2. Create vector maps.
   NOTE: Vector maps can present atomic displacements in an area of the crystal. Since the displacement analysis is unique to individual systems, we have not integrated the code into the EASY-STEM app, but instead, here, we will introduce the Matlab commands for such analysis based on the standard ABO₃ perovskite unit cells.
   1. Calculate the reference position for displacement measurement.

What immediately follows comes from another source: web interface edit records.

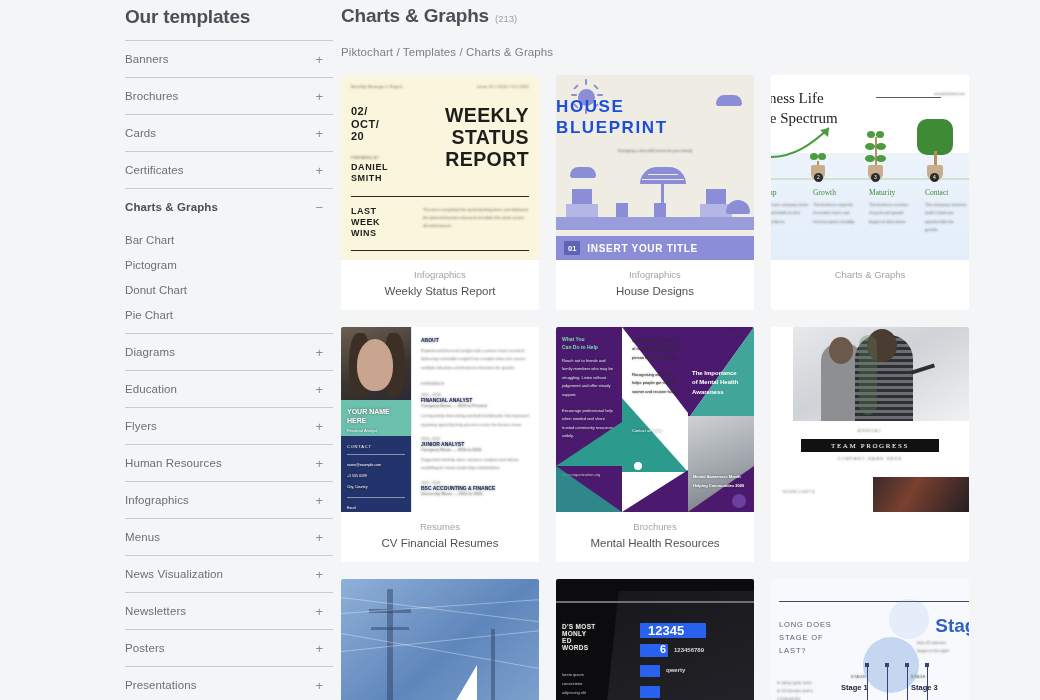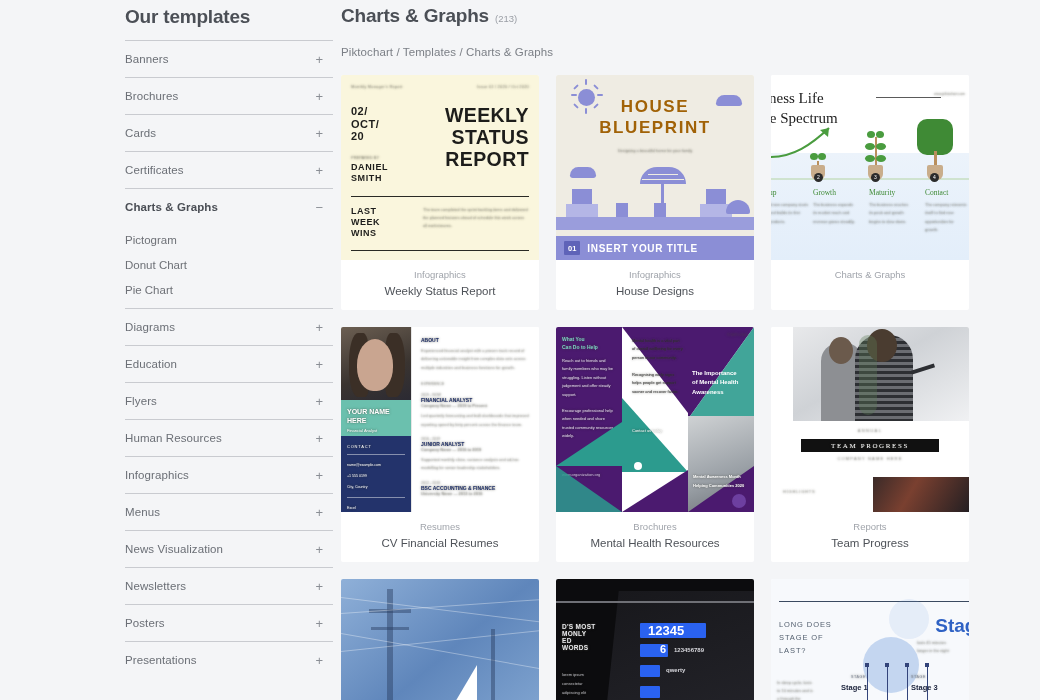"HOUSE" .t2 .h1t { color: #a16207 -> #1d4ed8; text-align: center -> left }
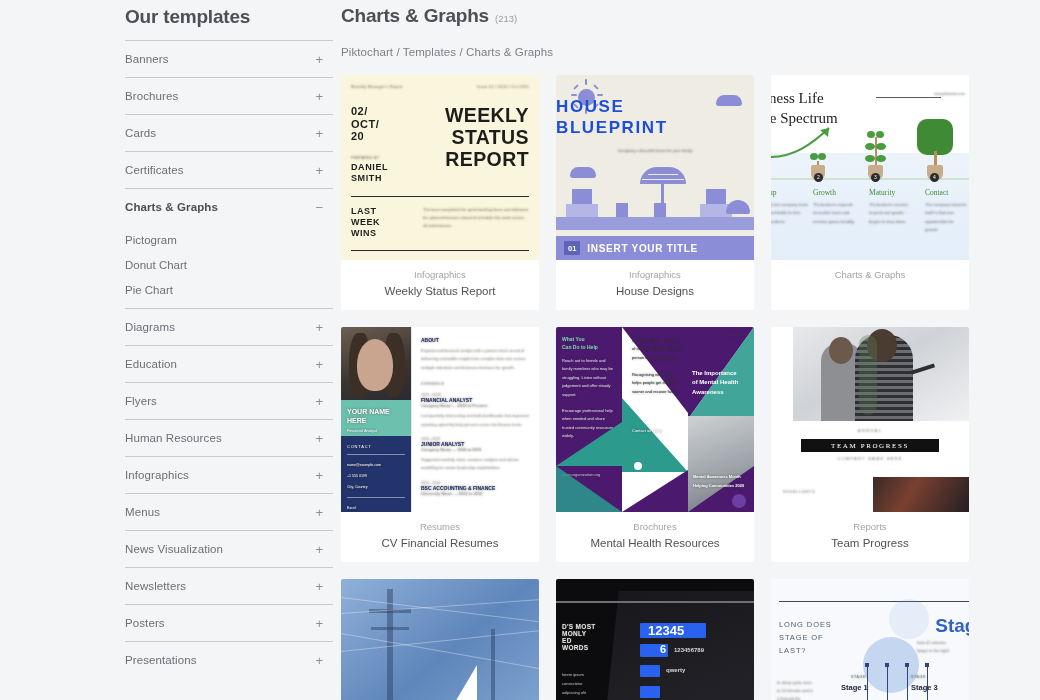"Bar Chart" li.sub-item { html: none -> <li>Bar Chart</li> }
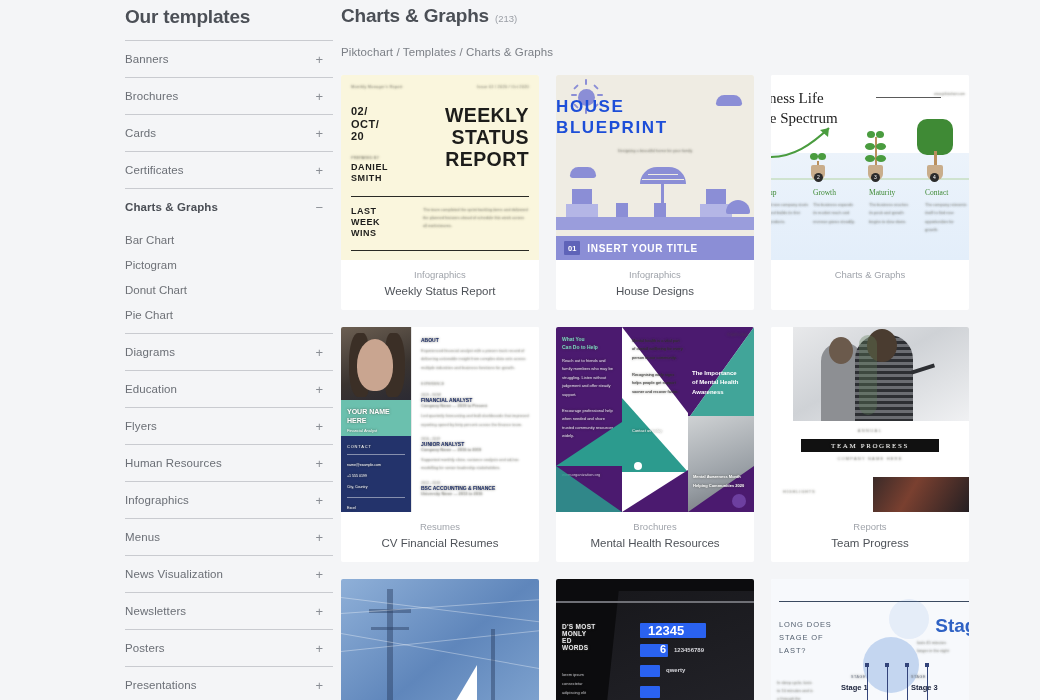"Reports" div.caption { html: <div> <div>Reports</div> <div>Team Progress</div> </div> -> none }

      NOTE: In the example of ABO₃ perovskite, we have indexed the atoms on the corners (A-site) as (0, 0), (1, 0), (0, 1), (1, 1), and the atom in the center (B-site) as (1/2, 1/2). To compute the displacement with respect to the unit cell center, we first calculate the reference position as the averaged position of the corner (A-site) atoms. The Matlab command for this calculation is:
      ref_center=(positionA1+positionA2+positionA3+
      PostionA4)/4
   2. Calculate the displacement by entering the command:
      [displace_x displace_y] = PositionB – ref_center
   3. Implement the vector map:
      quiver(x,y,displace_x,displace_y)
      NOTE: The input x and y are the positions of the displaced atom. The variables displace_x and displace_y are the displacement magnitudes in x and y directions. The vector maps can be uniformly colored (e.g., yellow, white, red…) or shaded based on the displacement magnitude.
3. Create false-colored maps.
   1. Generate the false-colored maps by upsampling to estimate the measured value (displacement, strain, etc.) for each pixel in the image:
      ImageSize = Size(Image);
      [xi,yi] = meshgrid(1:1:ImageSize(1),1:1:ImageSize(2));
      Upsampled_Data = griddata(x,y,YourData,xi,yi,'v4');
      NOTE: The "griddata" function upsamples the data at position (x,y) to estimate the value for each pixel in the entire image. The inputs xi and yi are the grid coordinates, and the 'v4' is the bicubic upsampling method.
   2. Plot the upsampled data using user-defined color scale.